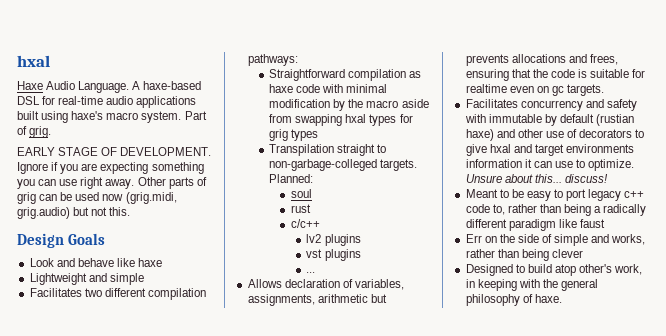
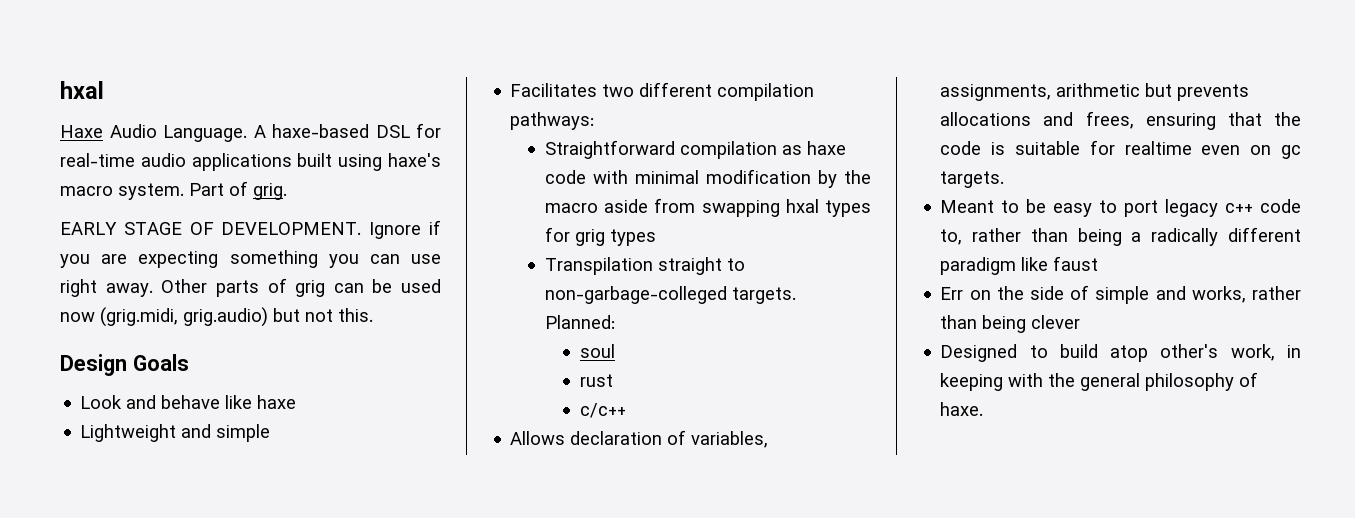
[306,234,361,246] [306,249,361,261] [306,272,316,273] // lv2 plugins // vst plugins // ... -> (626, 410) none
[465,99,637,111] [464,114,635,126] [465,129,645,141] [465,144,635,156] [465,159,635,171] [465,174,608,183] // Facilitates concurrency and safety with immutable by default (rustian haxe) and other use of decorators to give hxal and target environments information it can use to optimize. Unsure about this... discuss! -> (1005, 179) none

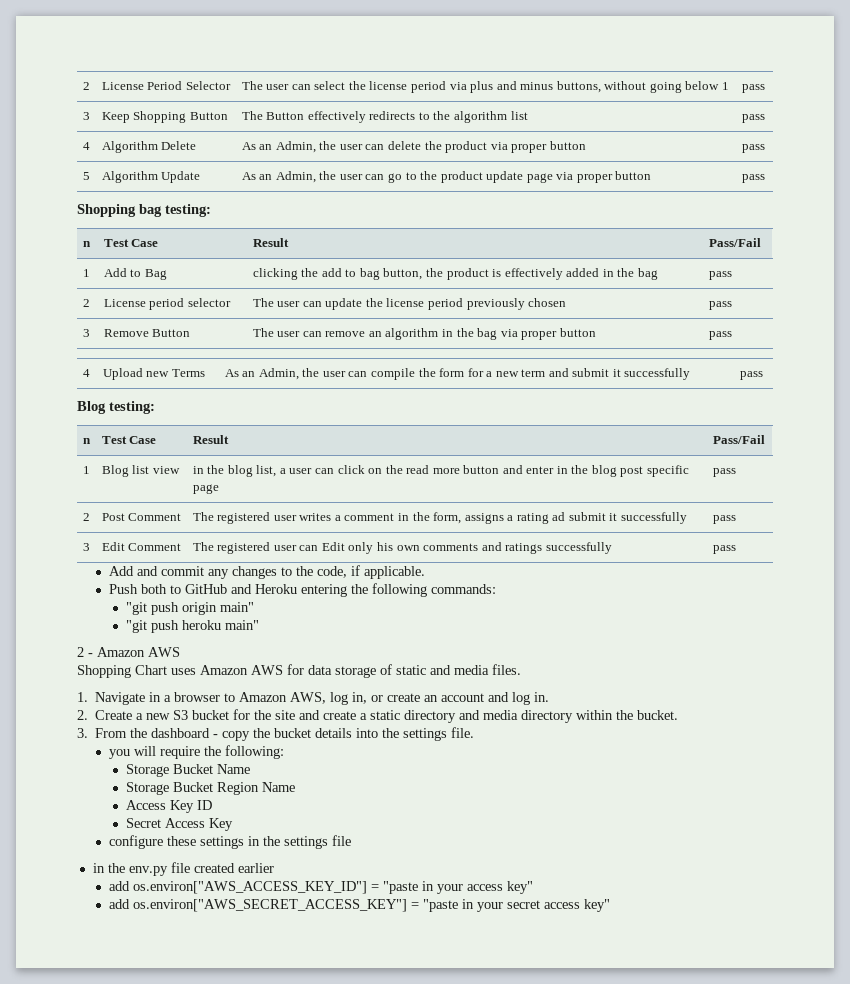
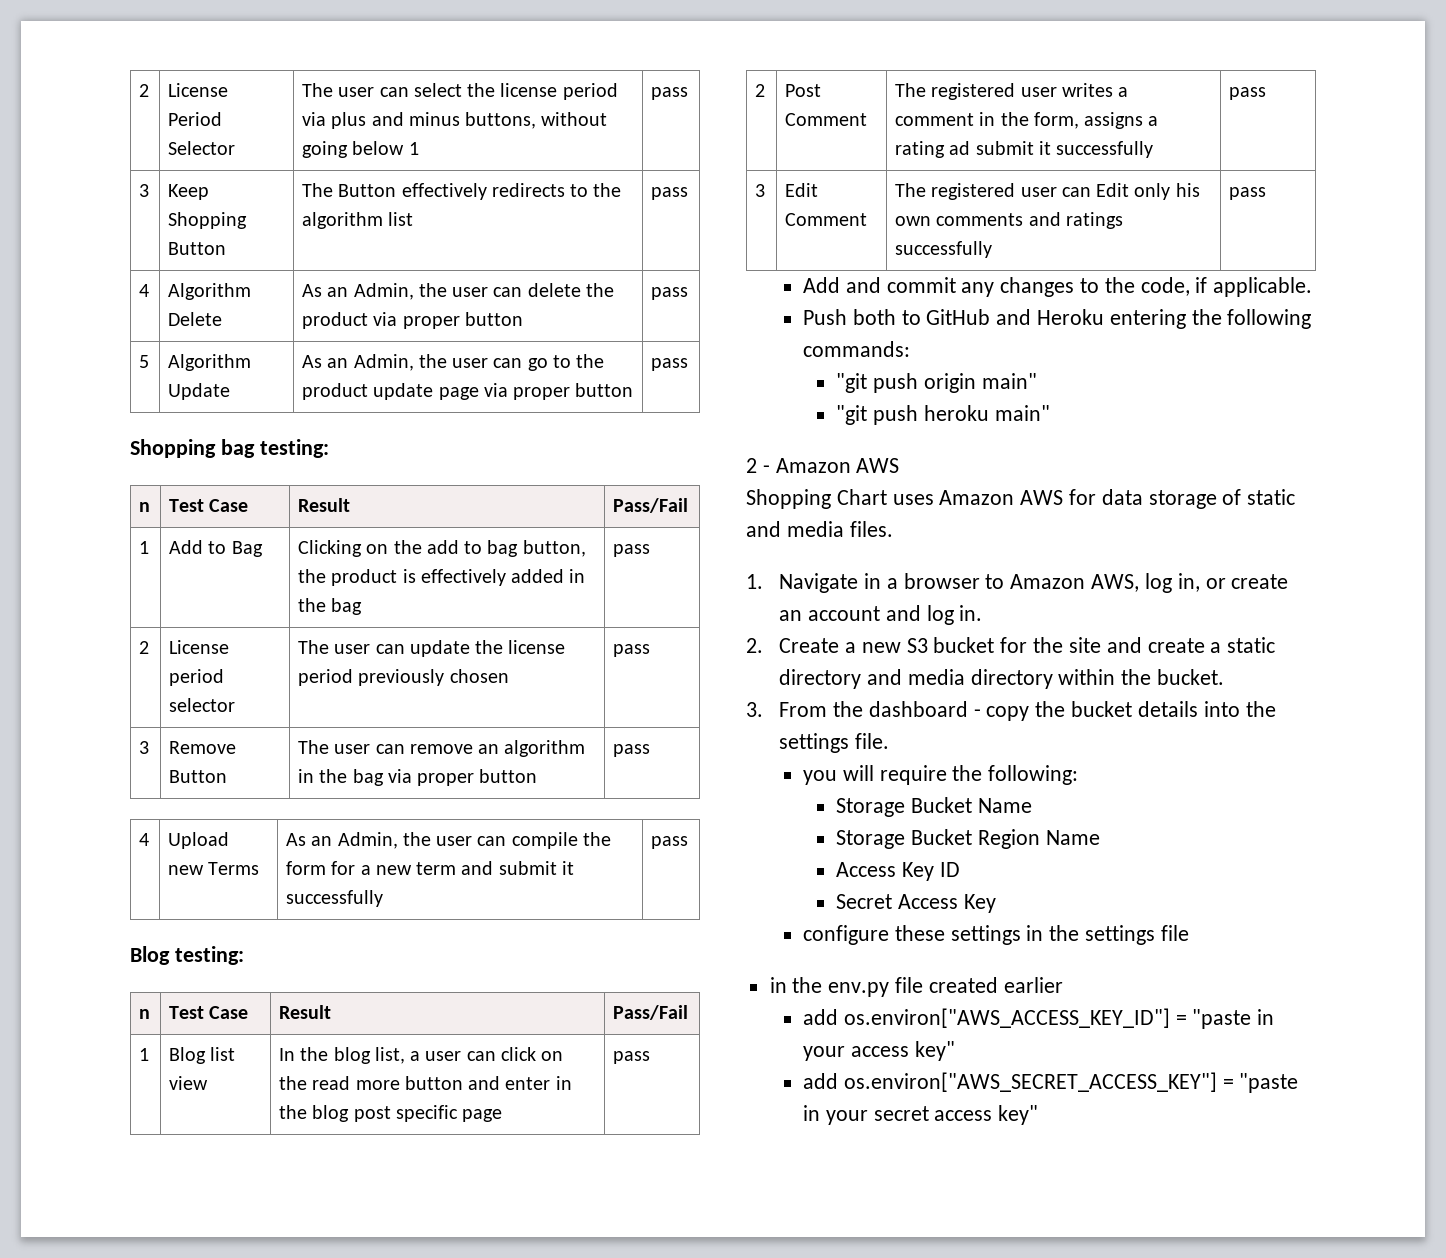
[252,268,298,280] clicking -> [298,540,389,557] Clicking on
[192,466,204,474] in -> [279,1048,296,1061] In

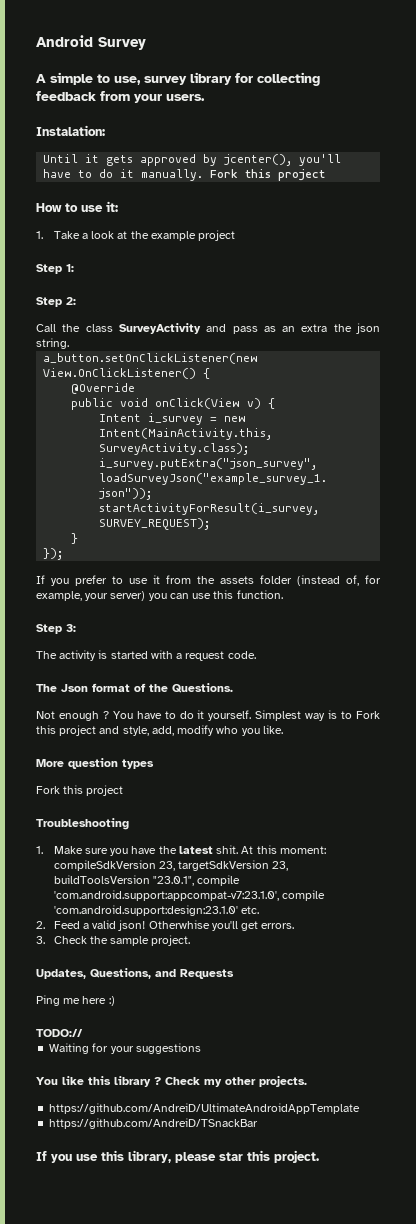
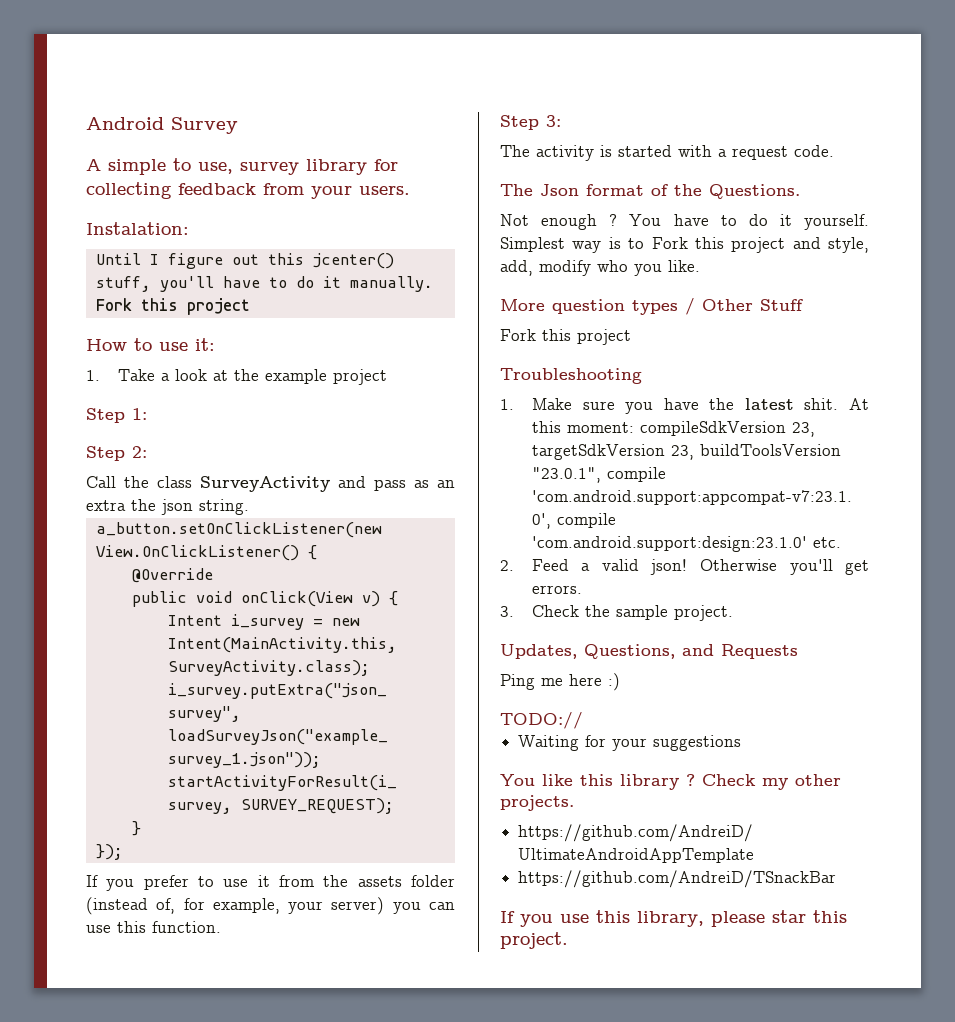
[85,154,293,166] it gets approved by jcenter(), -> [149,253,394,269] [95,276,151,292] I figure out this jcenter() stuff,
(154, 764) none -> [685,298,803,315] / Other Stuff
[148,920,210,929] Otherwhise -> [699,559,777,571] Otherwise

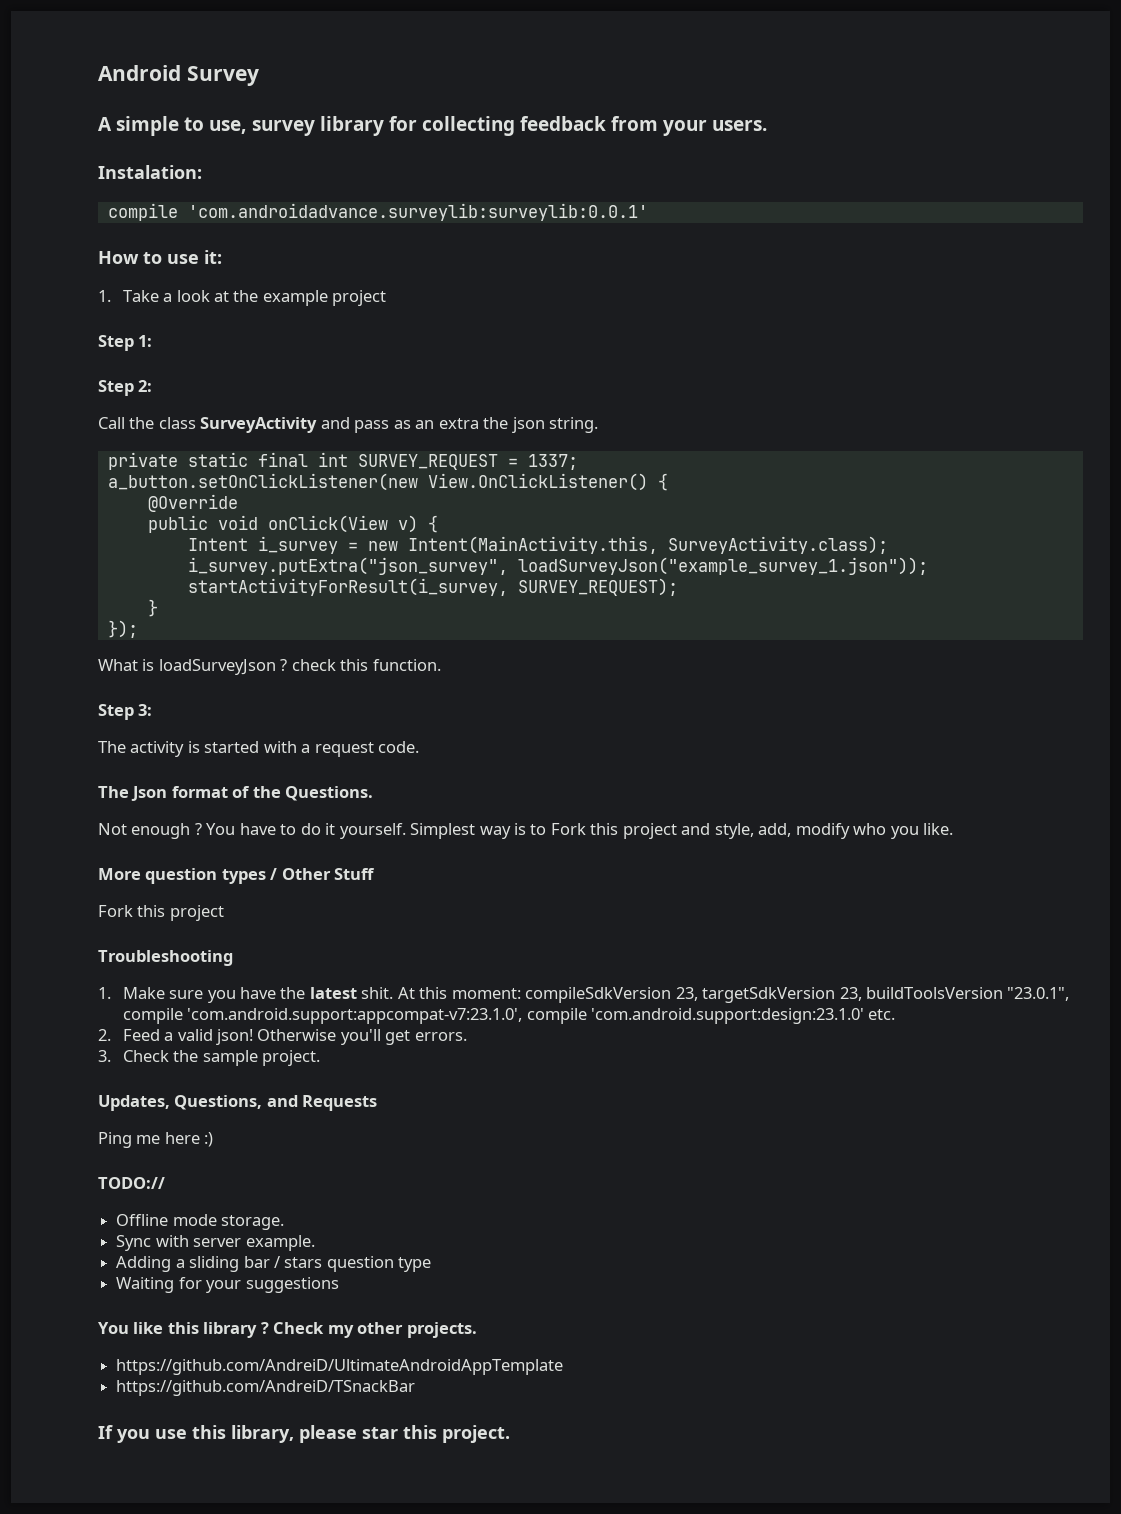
[95,253,394,269] [95,276,433,292] [95,298,250,315] Until I figure out this jcenter() stuff, you'll have to do it manually. Fork this project -> [107,203,648,221] compile 'com.androidadvance.surveylib:surveylib:0.0.1'
(249, 507) none -> [107,452,578,470] // private static final int SURVEY_REQUEST = 1337;
[86,875,455,891] [86,897,455,915] [86,925,111,933] If you prefer to use it from the assets folder (instead of, for example, your server) you can use -> [98,659,336,675] What is loadSurveyJson ? check
(583, 720) none -> [116,1214,285,1230] [116,1235,315,1251] [116,1256,432,1272] // Offline mode storage. // Sync with server example. // Adding a sliding bar / stars question type

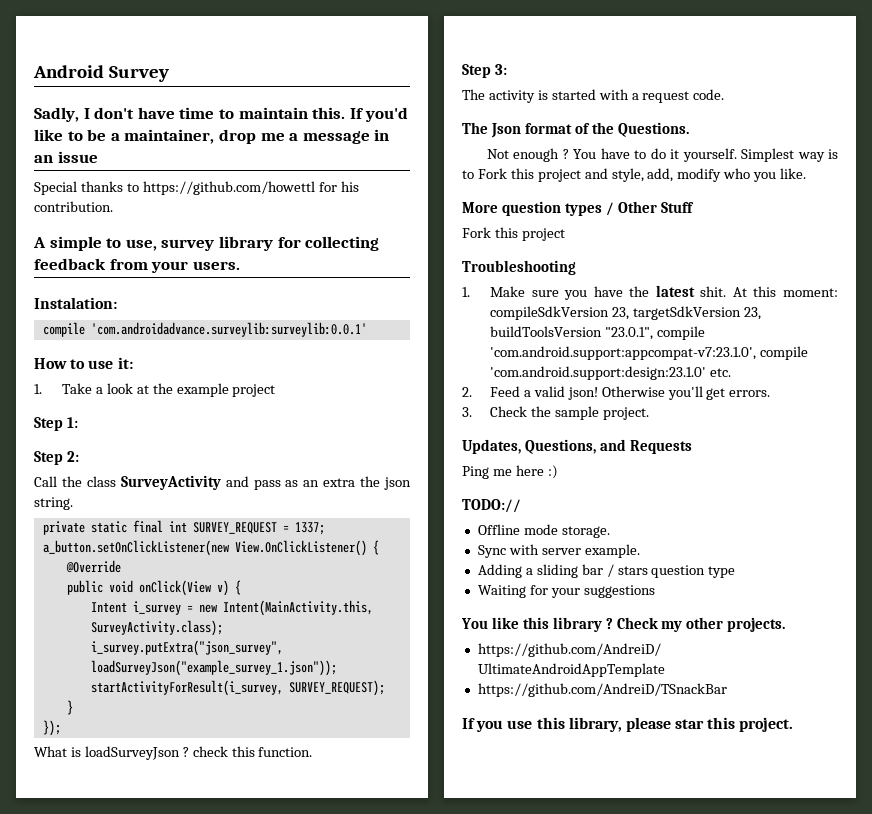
(259, 76) none -> [34,107,409,122] [34,129,390,144] [34,151,98,163] [34,181,359,195] [34,201,113,212] // Sadly, I don't have time to maintain this. If you'd like to be a maintainer, drop me a message in an issue // Special thanks to https://github.com/howettl for his contribution.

## [DIRECTIONS FOR THIS TASK]
Print all entries exactly, without images.

## [RESULT BELOW]
[306,234,361,246] [306,249,361,261] [306,272,316,273] // lv2 plugins // vst plugins // ... -> (626, 410) none
[465,99,637,111] [464,114,635,126] [465,129,645,141] [465,144,635,156] [465,159,635,171] [465,174,608,183] // Facilitates concurrency and safety with immutable by default (rustian haxe) and other use of decorators to give hxal and target environments information it can use to optimize. Unsure about this... discuss! -> (1005, 179) none

[252,268,298,280] clicking -> [298,540,389,557] Clicking on
[192,466,204,474] in -> [279,1048,296,1061] In

[85,154,293,166] it gets approved by jcenter(), -> [149,253,394,269] [95,276,151,292] I figure out this jcenter() stuff,
(154, 764) none -> [685,298,803,315] / Other Stuff
[148,920,210,929] Otherwhise -> [699,559,777,571] Otherwise

[95,253,394,269] [95,276,433,292] [95,298,250,315] Until I figure out this jcenter() stuff, you'll have to do it manually. Fork this project -> [107,203,648,221] compile 'com.androidadvance.surveylib:surveylib:0.0.1'
(249, 507) none -> [107,452,578,470] // private static final int SURVEY_REQUEST = 1337;
[86,875,455,891] [86,897,455,915] [86,925,111,933] If you prefer to use it from the assets folder (instead of, for example, your server) you can use -> [98,659,336,675] What is loadSurveyJson ? check
(583, 720) none -> [116,1214,285,1230] [116,1235,315,1251] [116,1256,432,1272] // Offline mode storage. // Sync with server example. // Adding a sliding bar / stars question type

(259, 76) none -> [34,107,409,122] [34,129,390,144] [34,151,98,163] [34,181,359,195] [34,201,113,212] // Sadly, I don't have time to maintain this. If you'd like to be a maintainer, drop me a message in an issue // Special thanks to https://github.com/howettl for his contribution.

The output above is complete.